Das dreigeschossige Gebäude mit dem markanten Treppenturm unterteilt sich heute, nach 16-monatiger Umbauphase, in drei Aufgabenbereiche: Im Erdgeschoss finden sich Ausstellungsräume und ein gastronomischer Bereich für Musik-, Kunst- und andere kulturelle Veranstaltungen. Das 1. Obergeschoss beherbergt die Musikschule „Johann Crüger“. Aufgeteilt auf 41 Räume unterschiedlichster Nutzung, kann die Musikschule jedem ein Angebot in Tanz-, Gesang- und Instrumentalausbildung unterbreiten. Das 2. Obergeschoss dient auf seiner Gesamtfläche heute als Stadtbibliothek. Auf rund 800 Quadratmetern finden 45.000 Medienangebote Platz, unterteilt durch Themengebiete und begrünte Leseinseln.
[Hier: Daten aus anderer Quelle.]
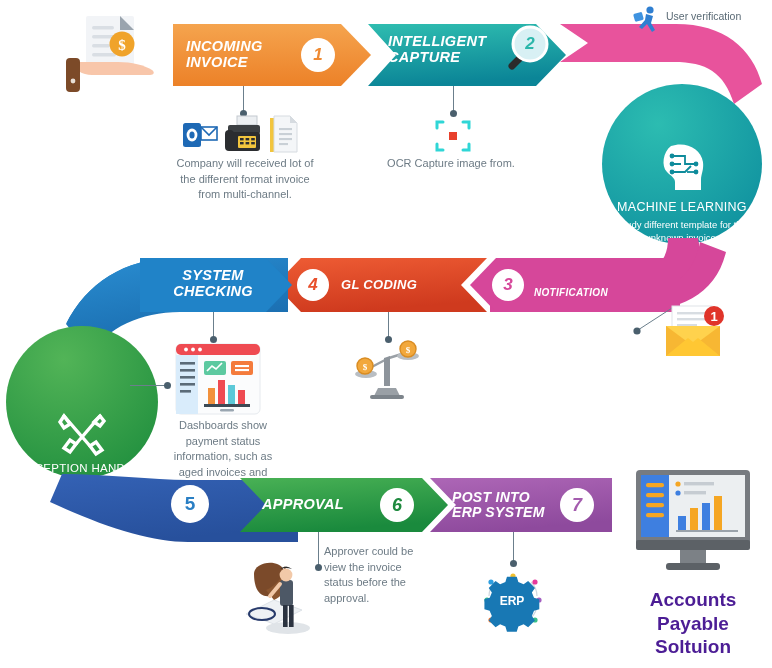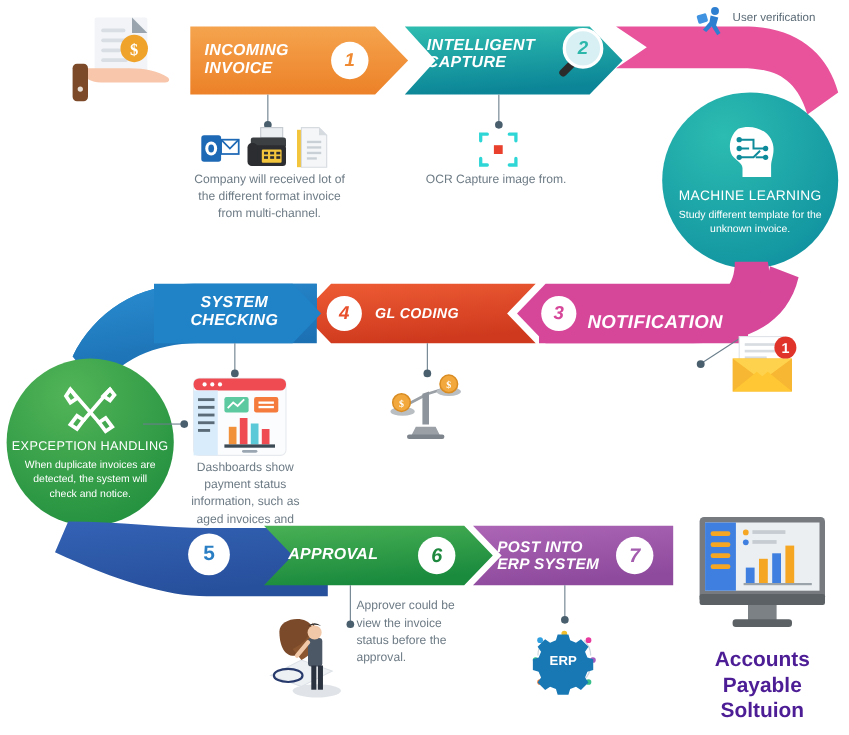--- a/index.html
+++ b/index.html
@@ -56,7 +56,7 @@
   .circle {
     position: absolute; border-radius: 50%;
     display: flex; flex-direction: column;
-    align-items: center; justify-content: center;
+    align-items: center; justify-content: flex-end;
     color: #fff; text-align: center;
   }
   .circle-title {

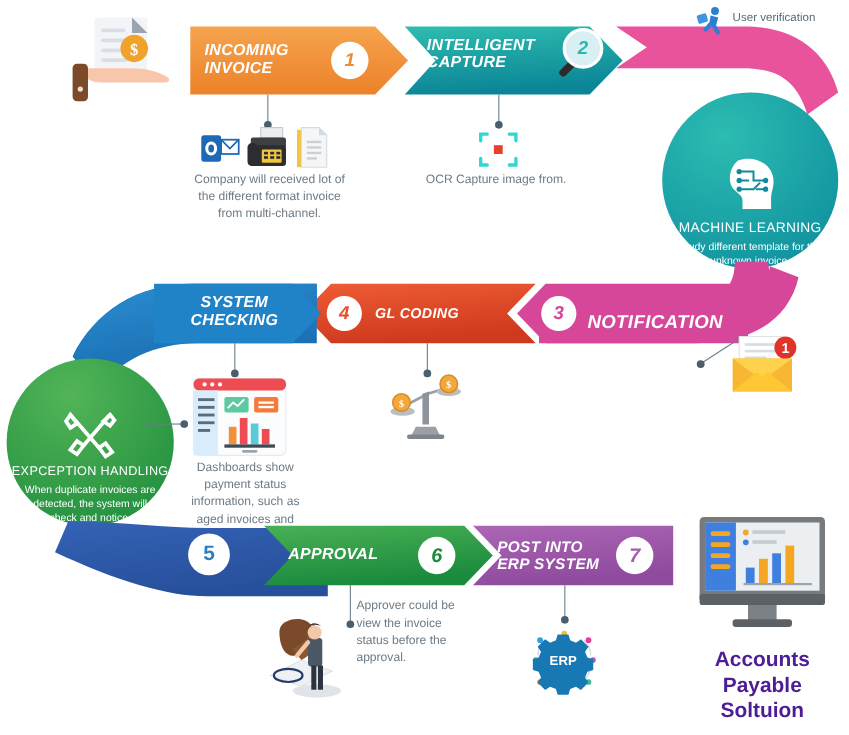--- a/index.html
+++ b/index.html
@@ -233,7 +233,7 @@
   </svg>
   <div class="chev" style="left:492px; top:258px; width:185px; height:54px;">
     <div class="badge" style="width:32px; height:32px; font-size:17px; color:#d6479a; margin-right:10px;">3</div>
-    <div class="chev-label" style="font-size:17px;margin-top:16px;">NOTIFICATION</div>
+    <div class="chev-label" style="font-size:10px;margin-top:16px;">NOTIFICATION</div>
   </div>
 
   <svg class="abs" style="left:275px; top:258px;" width="212" height="54" viewBox="0 0 212 54">

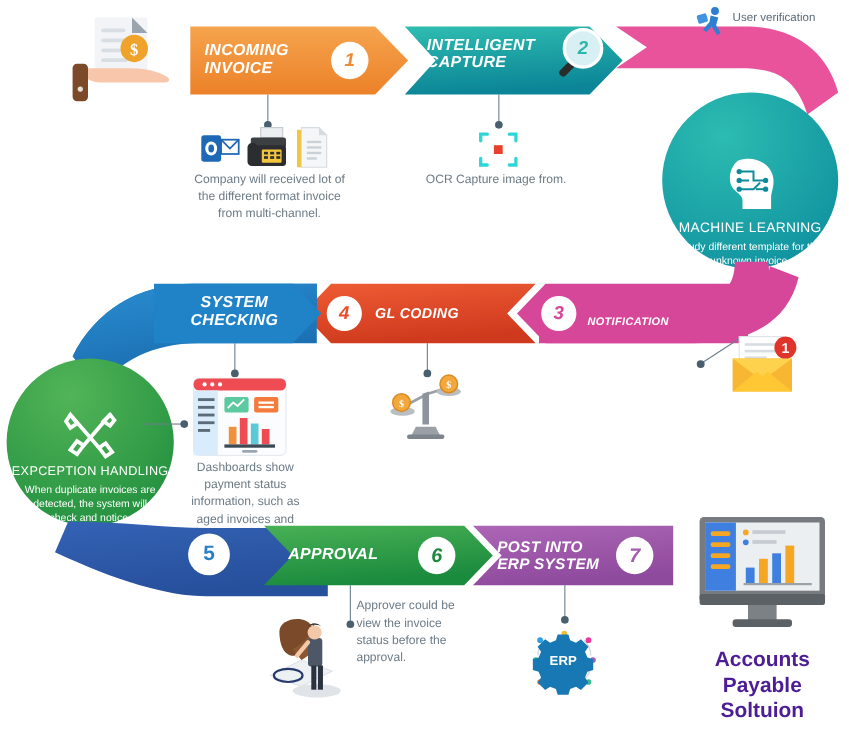--- a/index.html
+++ b/index.html
@@ -299,7 +299,6 @@
       </g>
     </svg>
     <div class="circle-title" style="font-size:11.5px;">EXPCEPTION HANDLING</div>
-    <div class="circle-body" style="padding:0 16px;">When duplicate invoices are detected, the system will check and notice.</div>
   </div>
 
   <div class="stem" style="left:213px; top:312px; height:28px;"></div>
Die konstruktiven Herausforderungen des Umbaus dieses einst industriell genutzten Gebäudes bestanden darin, den speziellen Anforderungen der unterschiedlichen Aufgabenbereiche, sowie einem modernen Energiekonzept gerecht zu werden. Darüber hinaus sollte der architektonische Charakter der ehemaligen Produktionsstätte in besonderer Weise Ausdruck finden. Das unbekleidet verbliebene Tragwerk der Dachkonstruktion wird so zum bestimmenden Element der Bibliothek. Säulen bilden Leit- und Sichtachsen durch den unverbauten Raum, schaffen aber zugleich räumliche Trennlinien, an denen die Orientierung Bezug nehmen kann. Ein Laubengang entlang der Ost- und Westfront der Bibliothek gestattet es, die ursprüngliche Außenansicht des Gebäudes zu bewahren, ermöglicht aber gleichzeitig nach innen versetzte, großflächige Fensteröffnungen über die gesamte Raumhöhe. In der Summe dieser Entscheidungen überzeugt das 2. Obergeschoss durch ein Gefühl von lichtdurchfluteter Offenheit. Eine Etage tiefer, in den Räumen der Musikschule, konnte auf ein Laubengang verzichtet werden. Die an die frühere Industrieverglasung erinnernden Fensterflächen bieten den unterteilten Räumlichkeiten hinreichend Ausleuchtung. Absorbierende Trennwände und geneigte Deckenflächen verhindern unerwünschte Schallreflexionen. Sie ermöglichen eine ungestörte Ausbildung und verleihen den Räumen insgesamt Ruhe und Geborgenheit. Im Erdgeschoss wurden die Ausstellungsräume nach innen versetzt und durch eine ganzflächige Öffnung zur Hofseite ein breiter Zugang geschaffen, der im Nutzungscharakter, besonders mit dem sich anschließenden Veranstaltungssaal, umfassende Vielseitigkeit verspricht. Das erhalten gebliebene backsteinfarbene Mauerwerk erinnert die Besucher an die Ursprünglichkeit dieses einst der Industrie gewidmeten Ortes, zugleich aber überstrahlt es den gesamten Bereich mit Wärme und Behaglichkeit.